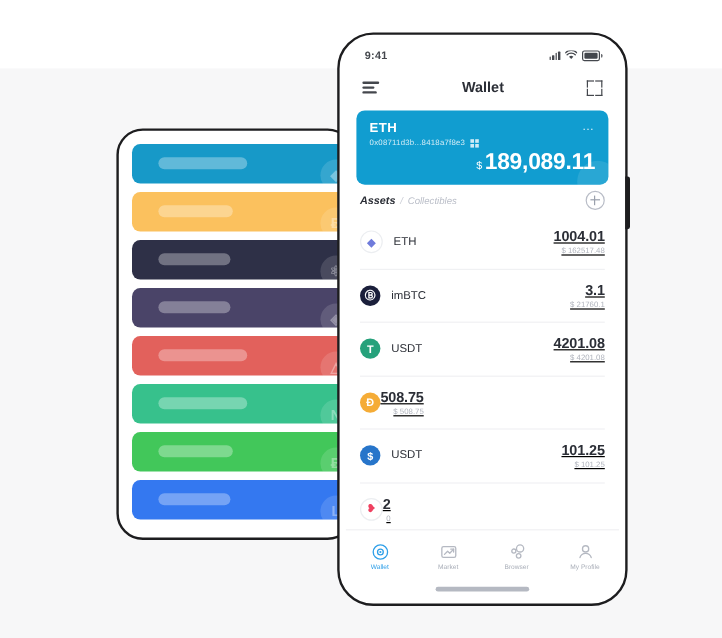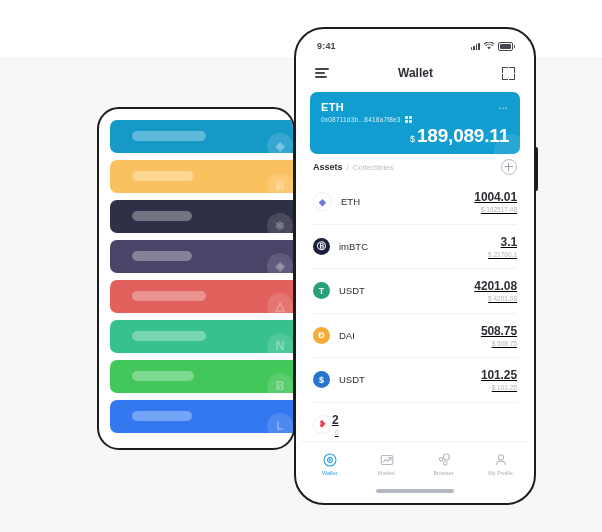--- a/index.html
+++ b/index.html
@@ -37,21 +37,21 @@
   .ph-glyph{
     position:absolute;right:12px;bottom:-6px;
     width:26px;height:26px;border-radius:50%;
     background:rgba(255,255,255,.13);
     color:rgba(255,255,255,.34);
     font-size:12px;line-height:26px;text-align:center;font-weight:bold;
   }
 
   
   .phone-right{
-    position:absolute;left:294px;top:27px;width:242px;height:478px;
+    position:absolute;left:281px;top:27px;width:242px;height:478px;
     background:#ffffff;
     border:2px solid #1d1d1f;
     border-radius:30px;
     box-sizing:border-box;
   }
   .phone-screen{
     position:absolute;left:5px;top:5px;right:5px;bottom:5px;
     background:#ffffff;border-radius:25px;overflow:hidden;
     display:flex;flex-direction:column;
   }
@@ -105,21 +105,21 @@
   .qr-ic i{background:rgba(255,255,255,.8);}
   .wc-dots{position:absolute;right:11px;top:10px;color:rgba(255,255,255,.85);font-size:10px;letter-spacing:1px;line-height:8px;}
   .wc-bal{position:absolute;right:11px;bottom:7px;color:#ffffff;display:flex;align-items:baseline;}
   .wc-cur{font-size:9px;margin-right:2px;}
   .wc-amt{font-size:19px;font-weight:bold;letter-spacing:-.2px;}
   .wc-blob{position:absolute;right:-8px;bottom:-14px;width:34px;height:34px;border-radius:50%;background:rgba(255,255,255,.10);}
 
   
   .assets-bar{
     flex:none;height:26px;display:flex;align-items:center;
-    padding:0 12px;justify-content:space-between;
+    padding:0 12px;justify-content:space-between;font-style:italic;
   }
   .assets-tabs{display:flex;align-items:baseline;gap:4px;}
   .tab-on{font-size:9px;font-weight:bold;color:#2b2e36;}
   .tab-sep{font-size:8px;color:#c9ccd4;}
   .tab-off{font-size:8px;color:#b9bdc7;}
   .plus-btn{
     width:14px;height:14px;border:1px solid #b9bdc7;border-radius:50%;
     position:relative;
   }
   .plus-btn::before,.plus-btn::after{
@@ -287,21 +287,20 @@
         <div class="asset-row">
           <div class="a-ic" style="background: rgb(38, 161, 123); color: rgb(255, 255, 255);">T</div>
           <div class="a-sym">USDT</div>
           <div class="a-right">
             <div class="a-amt">4201.08</div>
             <div class="a-fiat">$ 4201.08</div>
           </div>
         </div>
         <div class="asset-row">
           <div class="a-ic" style="background: rgb(245, 172, 55); color: rgb(255, 255, 255);">Ð</div>
-          <div class="a-sym">DAI</div>
           <div class="a-right">
             <div class="a-amt">508.75</div>
             <div class="a-fiat">$ 508.75</div>
           </div>
         </div>
         <div class="asset-row">
           <div class="a-ic" style="background: rgb(39, 117, 202); color: rgb(255, 255, 255);">$</div>
           <div class="a-sym">USDT</div>
           <div class="a-right">
             <div class="a-amt">101.25</div>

Action item:
Every line in the records above with the string "fiat" in it should be shown.

Reply to the exercise:
             <div class="a-fiat">$ 4201.08</div>
             <div class="a-fiat">$ 508.75</div>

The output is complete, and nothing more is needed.